Die Männer, allesamt Kommunisten, drückten den Russen die Daumen, die am 17. Januar 1945 Warschau besetzten und am 28. Januar hundertfünfzig Kilometer vor Berlin standen, während die Alliierten am 1. März Köln eroberten und es, wie Churchill meinte, nur noch eine Frage der Zeit war, bis ihnen der Durchbruch gelang und die Nazis kapitulierten. Ende März überquerten Patton und Montgomery den Rhein und schlugen die Deutschen vernichtend.
Am 13. Mai, Großvaters Geburtstag, war der Krieg aus, und alle waren glücklich, nur Großmutter konnte mit all den Nachrichten der vergangenen Zeit – über Vorstöße und Rückzüge und Siege und Niederlagen – nichts anfangen. In der Stadt gab es kein Wasser, keine Abwasserkanäle, kein elektrisches Licht, nicht einmal zu essen gab es, wenn man von diesen amerikanischen Fertigsuppen absah, und das bisschen, was zu kriegen war, war um dreihundert Prozent überteuert. Wenn sich die Nachbarinnen zum Abspülen in der Küche trafen, lachten sie dennoch über die kleinste Kleinigkeit, und auch wenn sie in ihren abgetragenen Kleidern zum Gottesdienst in eine der drei Kirchen – Sant’ Antonio, Santa Rosalia oder die Kirche der Kapuziner – gingen, drei vorn, drei hinten, lachten sie.

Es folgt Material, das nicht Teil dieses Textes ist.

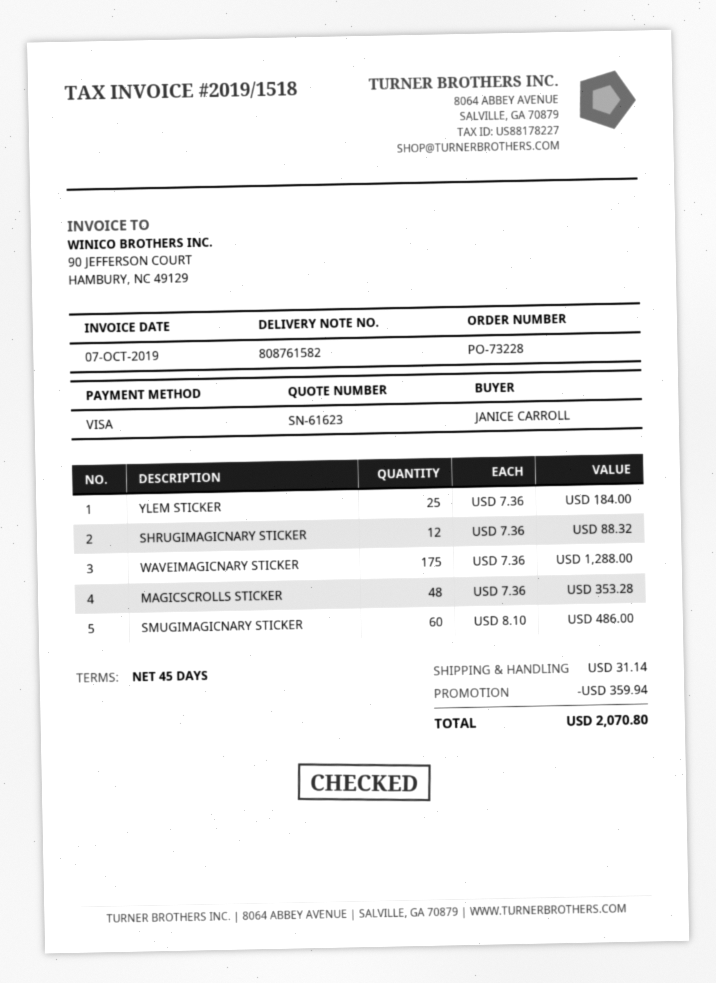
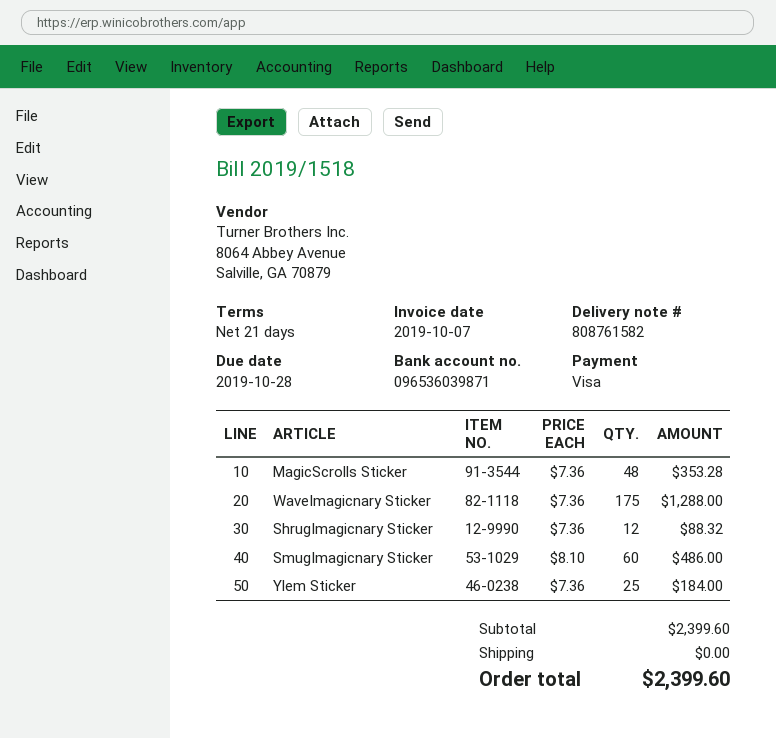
payment terms: 45 days -> 21 days
discount: 359.94 -> none
shipping: 31.14 -> 0.00
total: 2070.80 -> 2399.60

Großmutter sprach selten etwas, aber auch sie war immer mit von der Partie, und die Tage vergingen wie im Flug. Es gefiel ihr, dass die Frauen in Cagliari nicht alles so ernst nahmen wie die Frauen auf dem Dorf, und wenn etwas nicht so lief, wie sie es sich vorstellten, sagten sie bloß: »Ma bbai – was soll’s?« Wenn beispielsweise ein Teller zu Boden fiel und zu Bruch ging, zuckten sie die Achseln, obwohl sie wirklich arm waren, und lasen die Scherben einfach auf. Im Grunde genommen waren sie zufrieden – arm zu sein war jedenfalls besser, als auf Kosten anderer zu Reichtum zu kommen, so wie jene, die in Cagliari auf dem Schwarzmarkt handelten oder in den Trümmern wühlten, ehe die armen Bewohner zurückkamen und nach ihrem Hab und Gut suchten. Letztendlich hatten sie überlebt – das war das Entscheidende. Großmutter glaubte, es war dem Meer und dem blauen Himmel zuzuschreiben, dass die Menschen in Cagliari bessere Laune hatten, dem grenzenlosen Blick, der sich von der Bastion oben auf dem Hügel bot, und dem Mistral – alles war so unendlich, dass man sich gar nicht erst bei seinem eigenen kleinen Leben aufhalten konnte.
Aber diese Gedanken – man könnte sie fast poetisch nennen – behielt sie stets für sich, denn sie hatte furchtbare Angst, auch die Leute in ihrer neuen Umgebung könnten entdecken, dass sie verrückt war. Stattdessen schrieb sie alles in ihr kleines schwarzes Notizheft mit dem roten Rand, das sie anschließend in der Truhe verschloss. Zusammen mit anderen Dingen, die nur für ihre Augen bestimmt waren, bewahrte sie darin auch drei beschriftete Umschläge mit Geld auf: für »Miete«, »Essen« und »Medizin«.